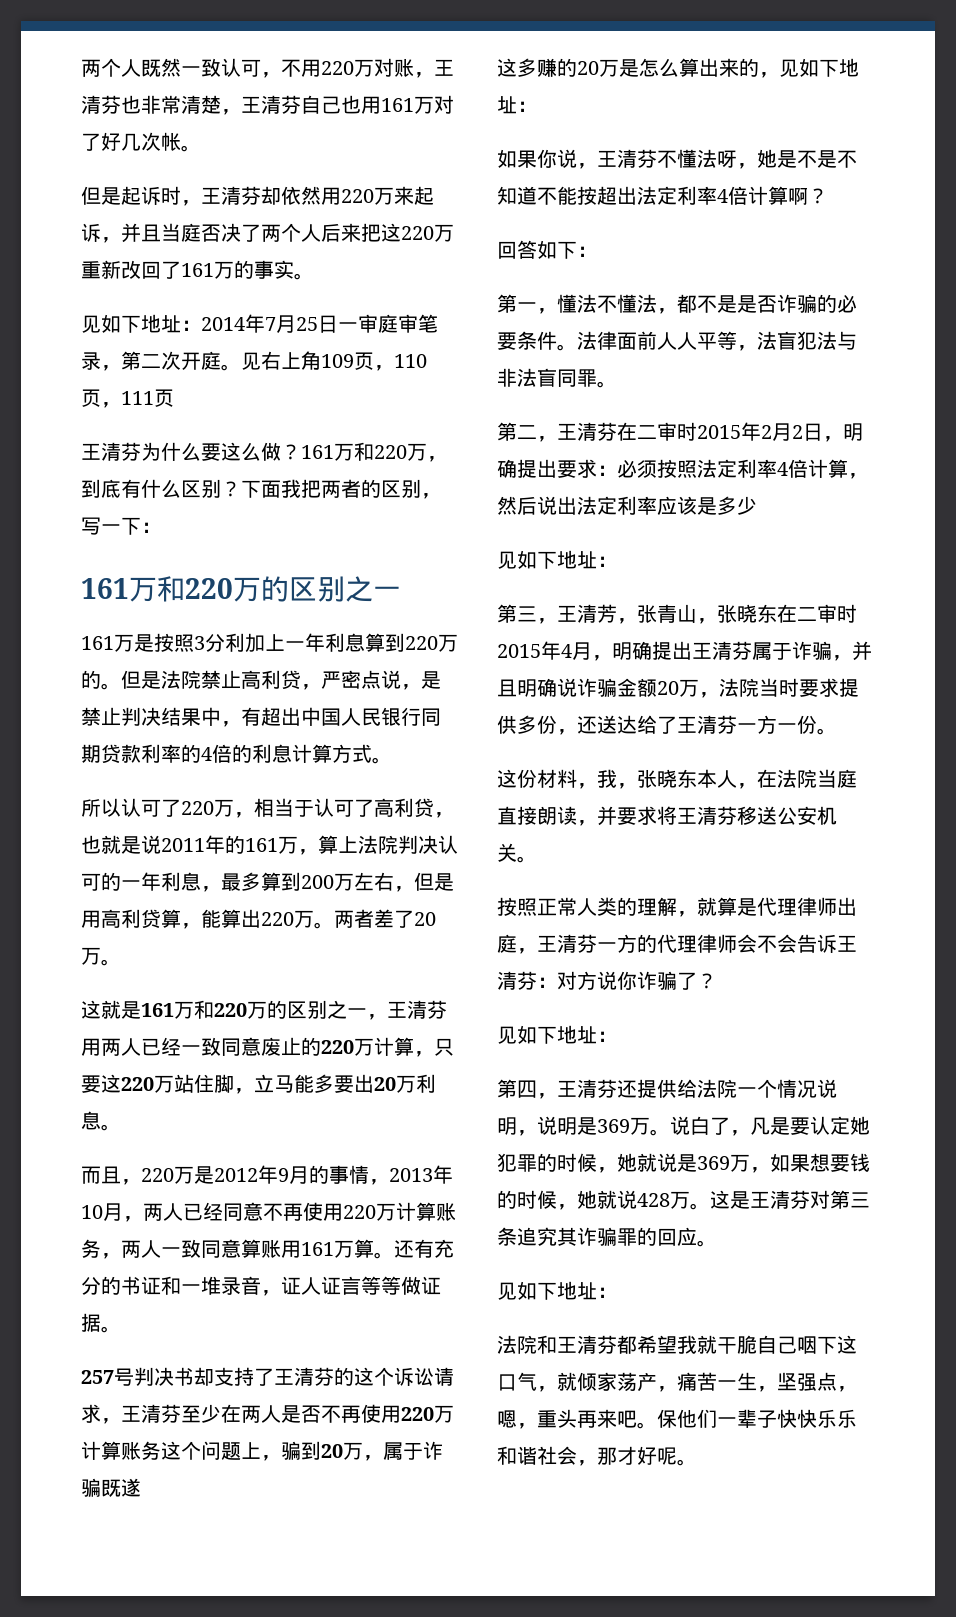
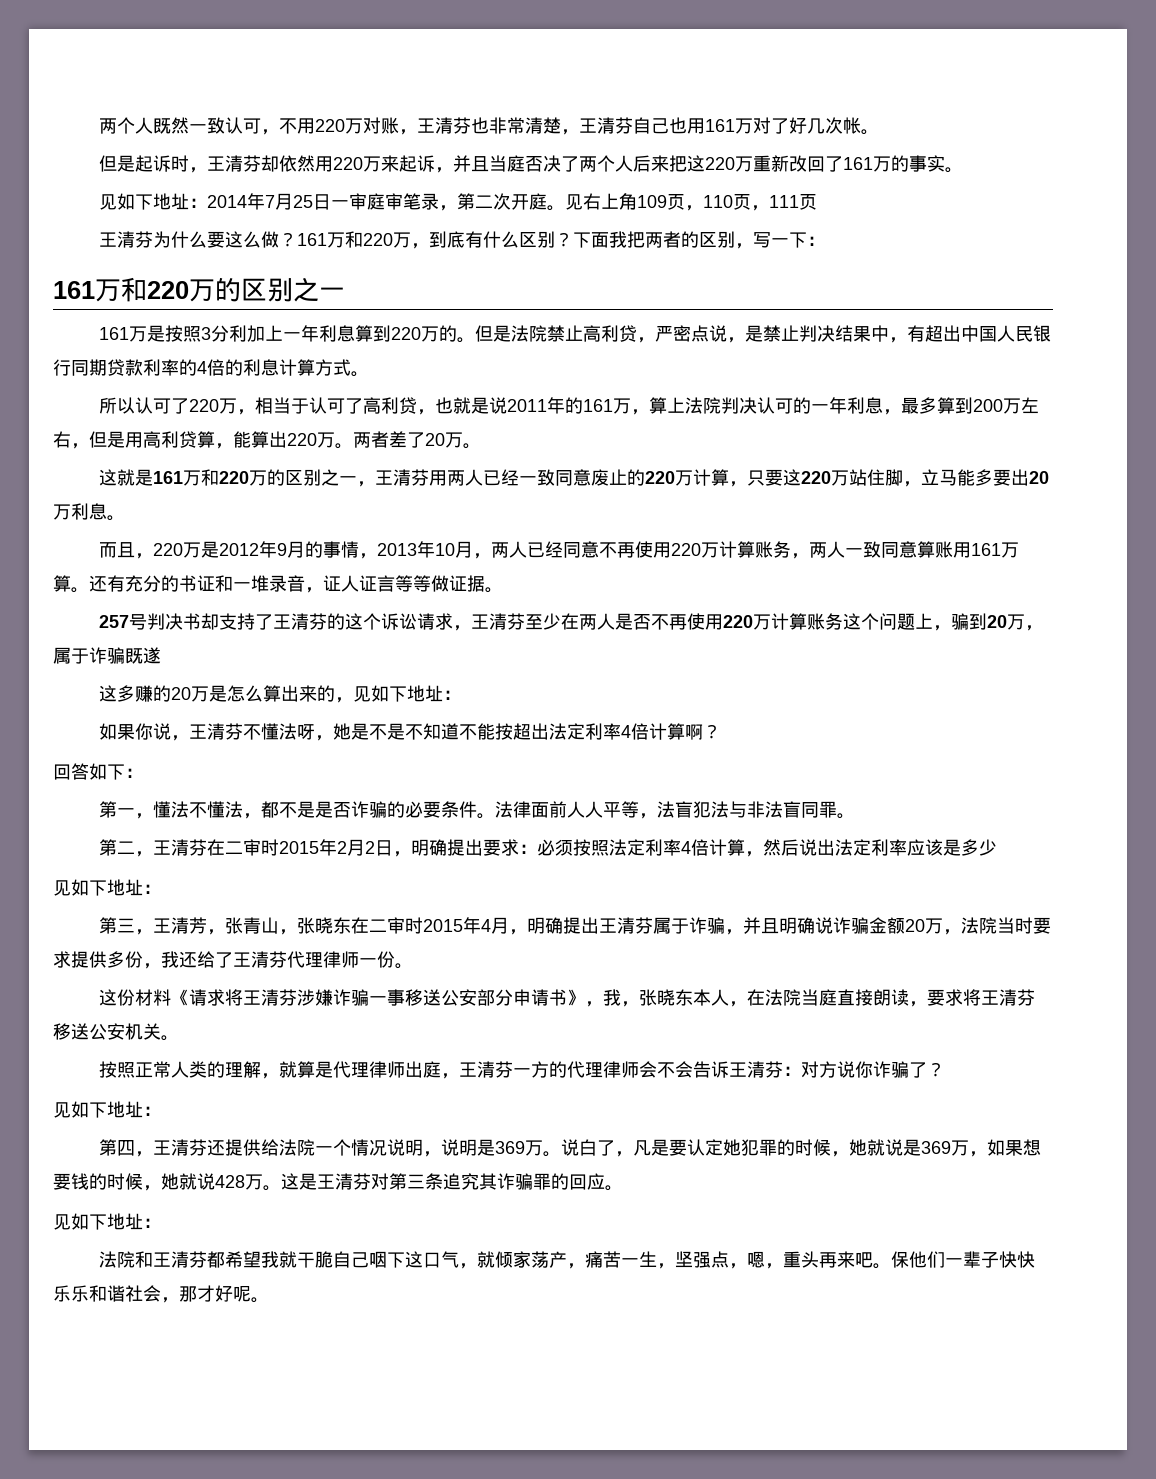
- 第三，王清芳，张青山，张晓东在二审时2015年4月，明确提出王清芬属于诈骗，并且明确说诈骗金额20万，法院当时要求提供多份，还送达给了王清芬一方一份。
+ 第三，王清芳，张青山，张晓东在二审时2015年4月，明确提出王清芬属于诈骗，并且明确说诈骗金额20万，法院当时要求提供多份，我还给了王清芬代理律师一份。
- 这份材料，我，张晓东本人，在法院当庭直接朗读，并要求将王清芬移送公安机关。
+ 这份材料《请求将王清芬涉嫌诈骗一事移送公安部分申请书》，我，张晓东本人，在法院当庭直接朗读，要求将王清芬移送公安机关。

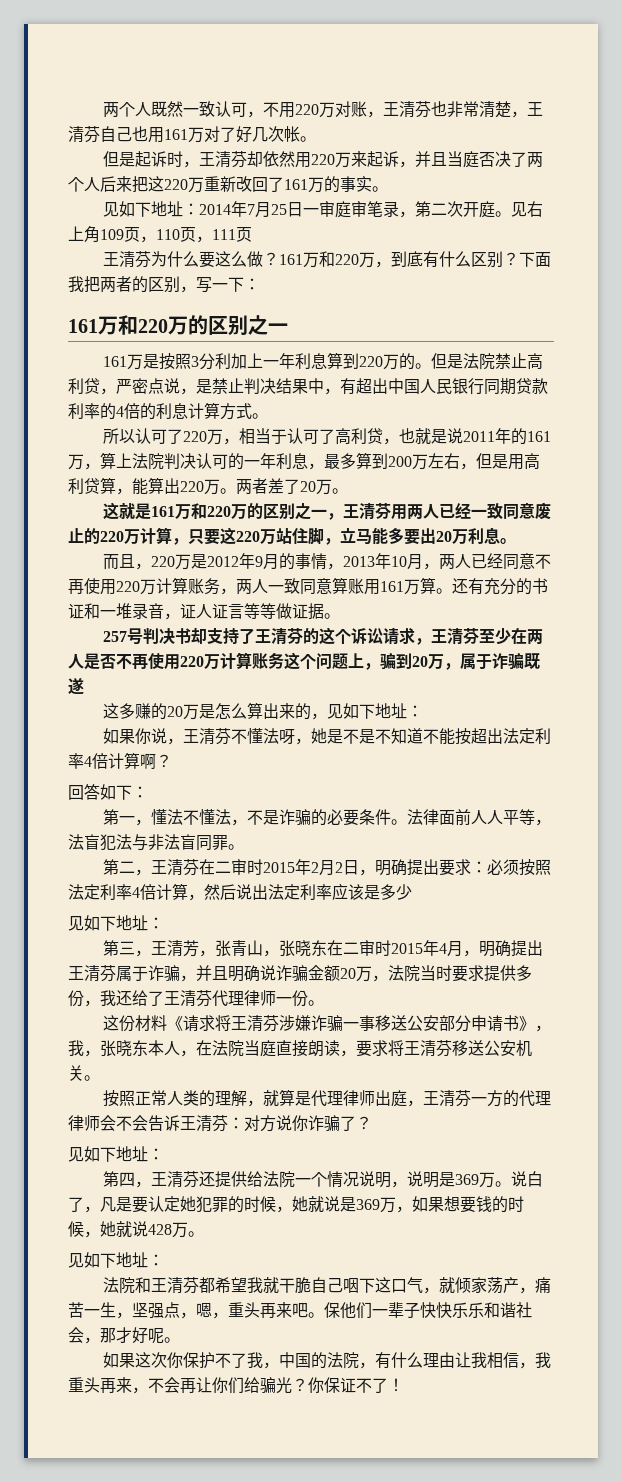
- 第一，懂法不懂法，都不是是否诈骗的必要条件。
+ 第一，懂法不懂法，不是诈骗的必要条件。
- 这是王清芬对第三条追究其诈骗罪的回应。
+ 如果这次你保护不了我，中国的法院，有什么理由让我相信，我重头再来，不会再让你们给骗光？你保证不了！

※

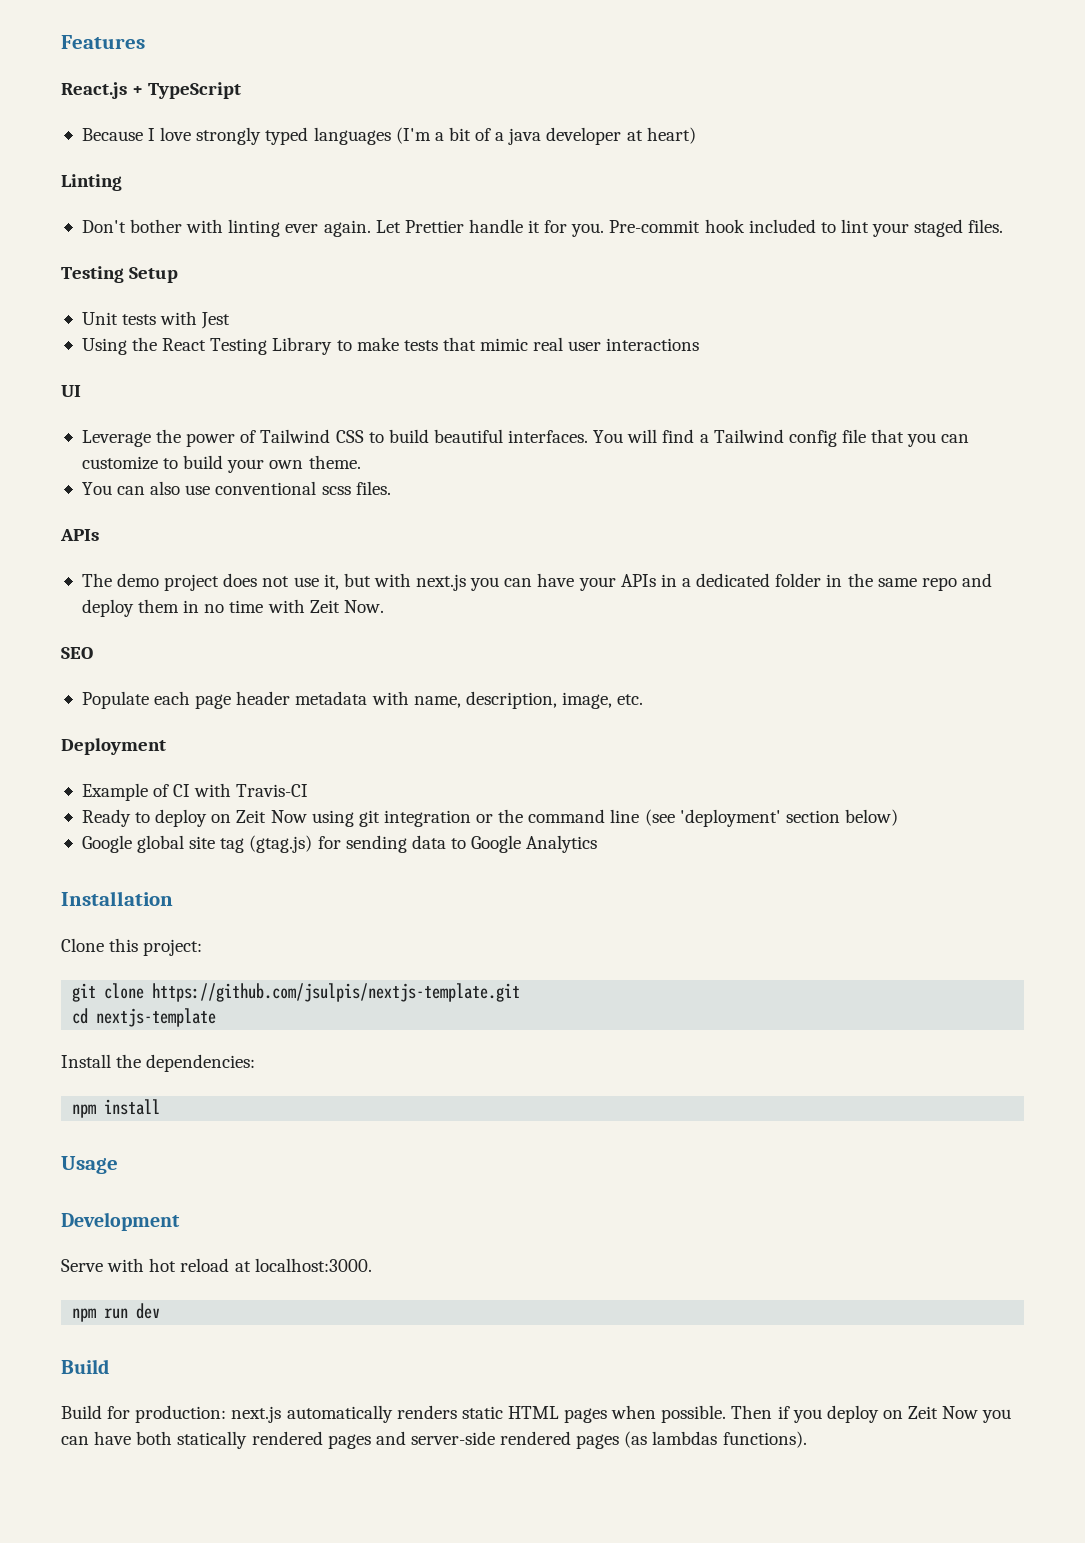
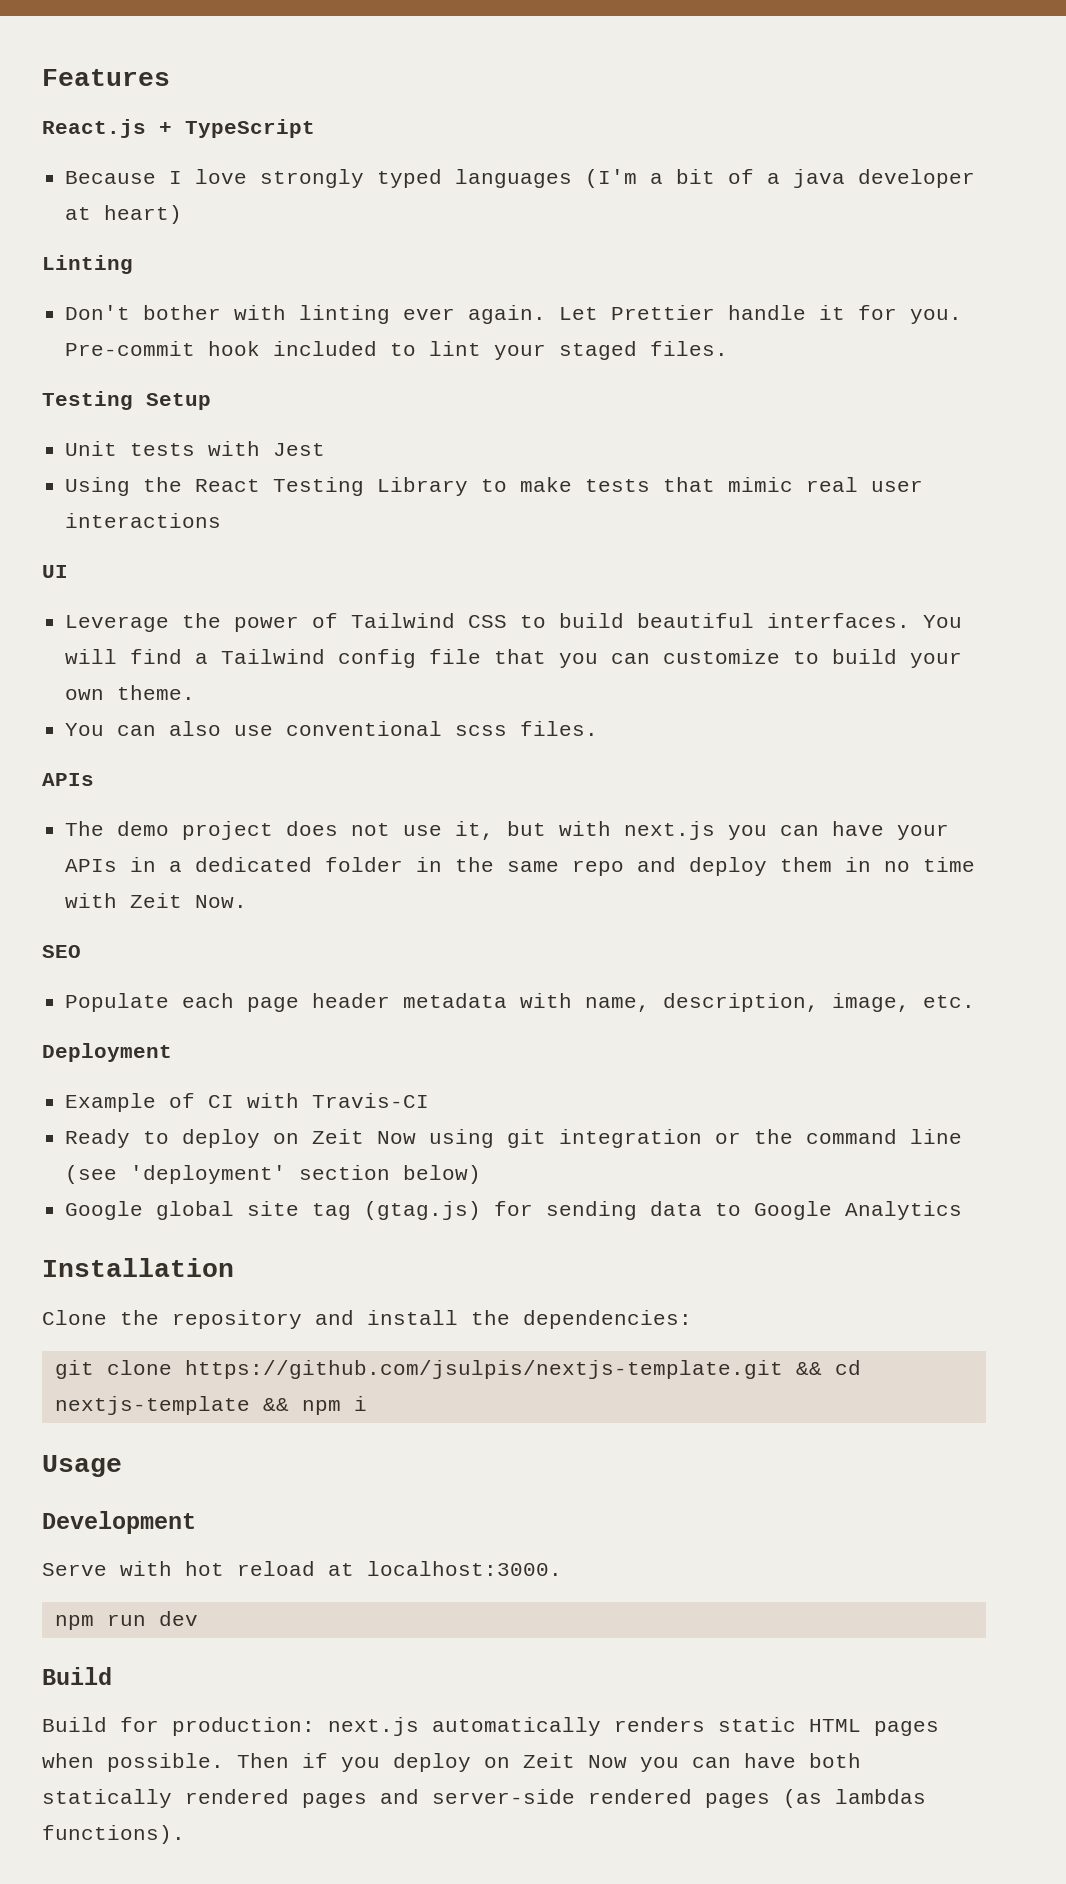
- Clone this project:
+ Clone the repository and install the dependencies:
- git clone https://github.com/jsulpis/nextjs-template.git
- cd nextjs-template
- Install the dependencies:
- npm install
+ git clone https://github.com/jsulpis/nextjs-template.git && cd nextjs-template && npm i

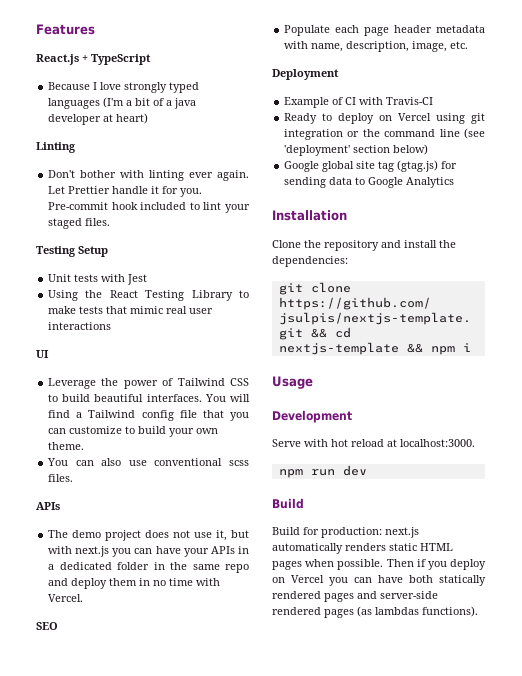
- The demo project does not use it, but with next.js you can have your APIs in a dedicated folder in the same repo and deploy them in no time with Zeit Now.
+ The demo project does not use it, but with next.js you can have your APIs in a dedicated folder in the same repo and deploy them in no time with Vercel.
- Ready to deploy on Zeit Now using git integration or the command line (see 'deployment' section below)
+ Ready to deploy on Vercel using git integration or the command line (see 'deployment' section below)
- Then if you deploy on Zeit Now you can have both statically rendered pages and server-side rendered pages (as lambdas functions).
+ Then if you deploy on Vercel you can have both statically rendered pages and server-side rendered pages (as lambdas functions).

※

## Task details
In the entries above, please find the line with "time with Vercel." and the line with "- Ready to deploy", then write out exactly those two lines and every line between them, and nothing more.

## Exercise output
+ The demo project does not use it, but with next.js you can have your APIs in a dedicated folder in the same repo and deploy them in no time with Vercel.
- Ready to deploy on Zeit Now using git integration or the command line (see 'deployment' section below)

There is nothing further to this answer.